ASSIGNMENT
Count the lines below that hold the word "order" and say how many, with no other text.

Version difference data
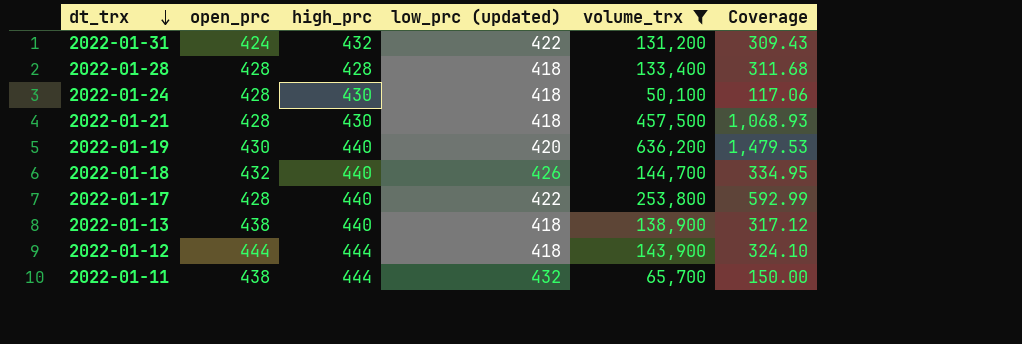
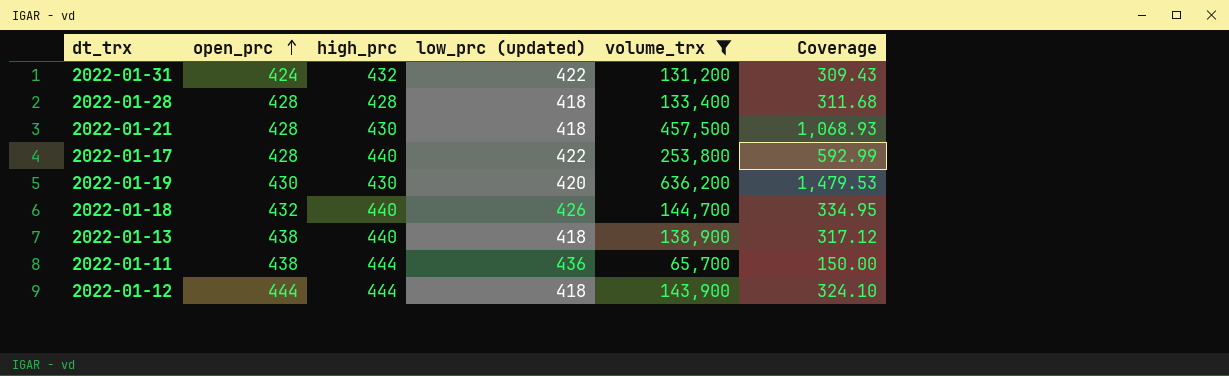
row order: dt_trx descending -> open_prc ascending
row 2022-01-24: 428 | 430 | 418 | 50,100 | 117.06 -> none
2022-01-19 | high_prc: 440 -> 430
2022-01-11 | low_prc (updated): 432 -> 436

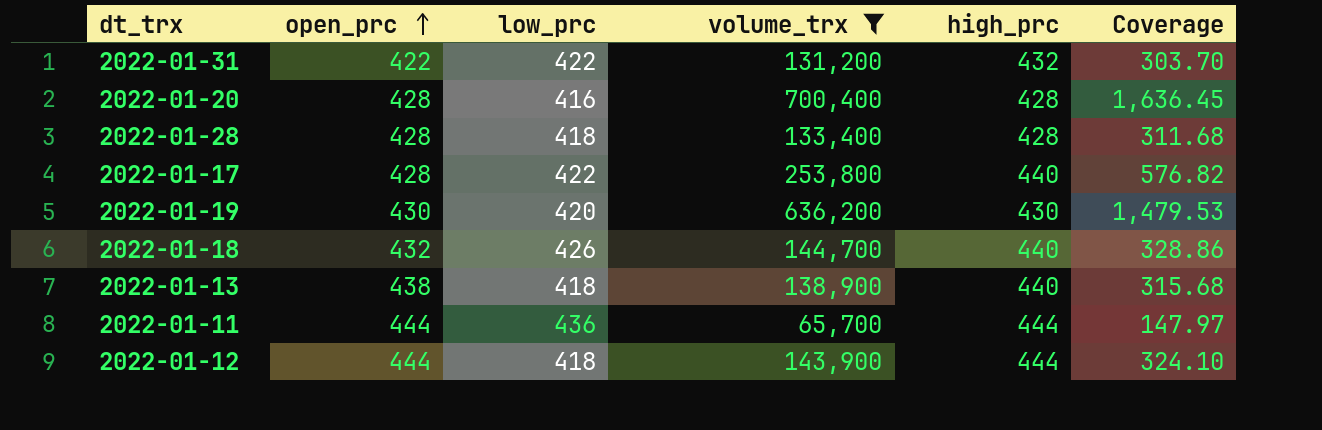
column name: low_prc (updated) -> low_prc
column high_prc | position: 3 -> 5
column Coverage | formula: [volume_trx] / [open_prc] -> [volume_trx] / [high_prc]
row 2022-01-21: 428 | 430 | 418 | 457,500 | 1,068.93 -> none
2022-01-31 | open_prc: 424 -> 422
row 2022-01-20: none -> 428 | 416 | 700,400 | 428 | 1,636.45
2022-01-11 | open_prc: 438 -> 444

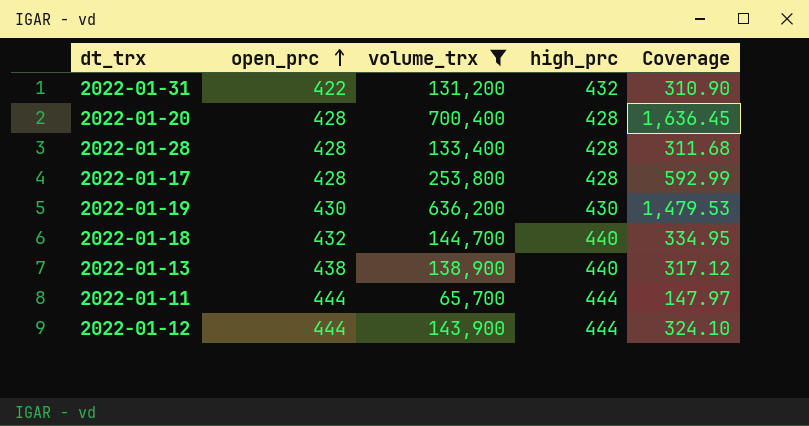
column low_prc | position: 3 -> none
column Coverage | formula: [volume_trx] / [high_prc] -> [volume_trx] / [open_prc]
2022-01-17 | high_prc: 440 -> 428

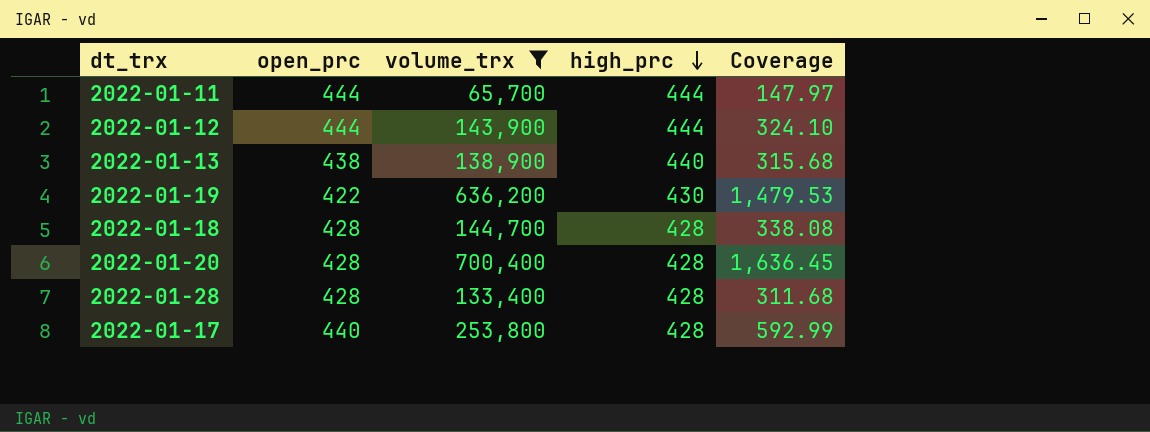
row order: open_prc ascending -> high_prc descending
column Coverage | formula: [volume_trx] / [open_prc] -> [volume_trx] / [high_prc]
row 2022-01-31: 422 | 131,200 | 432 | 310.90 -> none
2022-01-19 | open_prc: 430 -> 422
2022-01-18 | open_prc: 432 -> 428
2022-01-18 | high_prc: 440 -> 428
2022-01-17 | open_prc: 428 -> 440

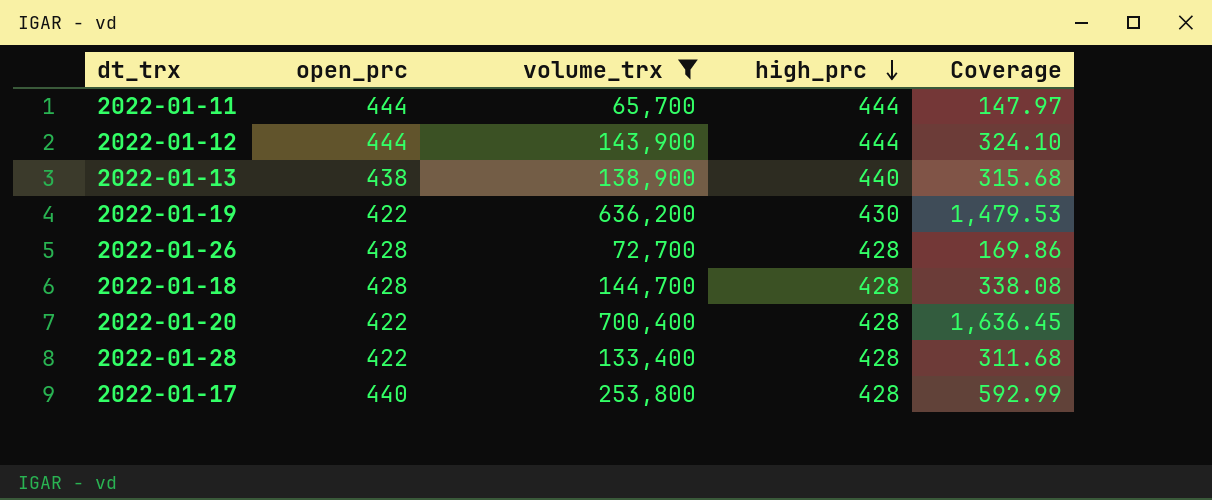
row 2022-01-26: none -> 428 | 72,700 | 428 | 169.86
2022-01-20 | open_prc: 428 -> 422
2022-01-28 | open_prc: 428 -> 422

ANSWER SECTION
2